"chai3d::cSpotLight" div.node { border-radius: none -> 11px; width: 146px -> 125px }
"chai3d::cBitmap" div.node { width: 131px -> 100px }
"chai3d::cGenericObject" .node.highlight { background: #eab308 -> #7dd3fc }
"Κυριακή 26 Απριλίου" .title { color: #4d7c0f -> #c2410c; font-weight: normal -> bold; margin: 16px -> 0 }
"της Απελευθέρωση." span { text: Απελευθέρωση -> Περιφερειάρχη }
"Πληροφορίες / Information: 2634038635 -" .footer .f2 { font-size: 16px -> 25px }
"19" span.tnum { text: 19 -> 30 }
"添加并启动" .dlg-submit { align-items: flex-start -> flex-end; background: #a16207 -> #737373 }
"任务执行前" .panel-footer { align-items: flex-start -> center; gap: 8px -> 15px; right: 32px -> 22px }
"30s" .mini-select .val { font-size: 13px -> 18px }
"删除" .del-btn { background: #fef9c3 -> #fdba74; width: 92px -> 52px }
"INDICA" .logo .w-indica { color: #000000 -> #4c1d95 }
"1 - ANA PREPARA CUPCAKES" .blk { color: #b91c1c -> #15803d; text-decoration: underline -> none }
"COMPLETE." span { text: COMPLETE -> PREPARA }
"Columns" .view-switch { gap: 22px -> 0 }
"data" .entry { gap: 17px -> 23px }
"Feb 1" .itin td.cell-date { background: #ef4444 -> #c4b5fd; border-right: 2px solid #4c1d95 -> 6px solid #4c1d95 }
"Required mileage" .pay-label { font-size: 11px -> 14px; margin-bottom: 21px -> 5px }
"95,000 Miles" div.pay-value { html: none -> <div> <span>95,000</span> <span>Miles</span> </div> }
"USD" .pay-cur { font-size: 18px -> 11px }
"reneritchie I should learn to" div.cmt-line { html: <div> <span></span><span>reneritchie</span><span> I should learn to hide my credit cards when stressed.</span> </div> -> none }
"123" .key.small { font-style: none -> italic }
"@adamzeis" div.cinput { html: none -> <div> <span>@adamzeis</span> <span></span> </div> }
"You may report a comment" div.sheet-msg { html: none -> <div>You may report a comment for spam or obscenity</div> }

▸ Work request: What you return must be the lines above that run from the line with "gap: 17px ->" to the line with "-> <div> <span>@adamzeis</span>", inclusive, each copied exactly.

▸ Task answer:
"data" .entry { gap: 17px -> 23px }
"Feb 1" .itin td.cell-date { background: #ef4444 -> #c4b5fd; border-right: 2px solid #4c1d95 -> 6px solid #4c1d95 }
"Required mileage" .pay-label { font-size: 11px -> 14px; margin-bottom: 21px -> 5px }
"95,000 Miles" div.pay-value { html: none -> <div> <span>95,000</span> <span>Miles</span> </div> }
"USD" .pay-cur { font-size: 18px -> 11px }
"reneritchie I should learn to" div.cmt-line { html: <div> <span></span><span>reneritchie</span><span> I should learn to hide my credit cards when stressed.</span> </div> -> none }
"123" .key.small { font-style: none -> italic }
"@adamzeis" div.cinput { html: none -> <div> <span>@adamzeis</span> <span></span> </div> }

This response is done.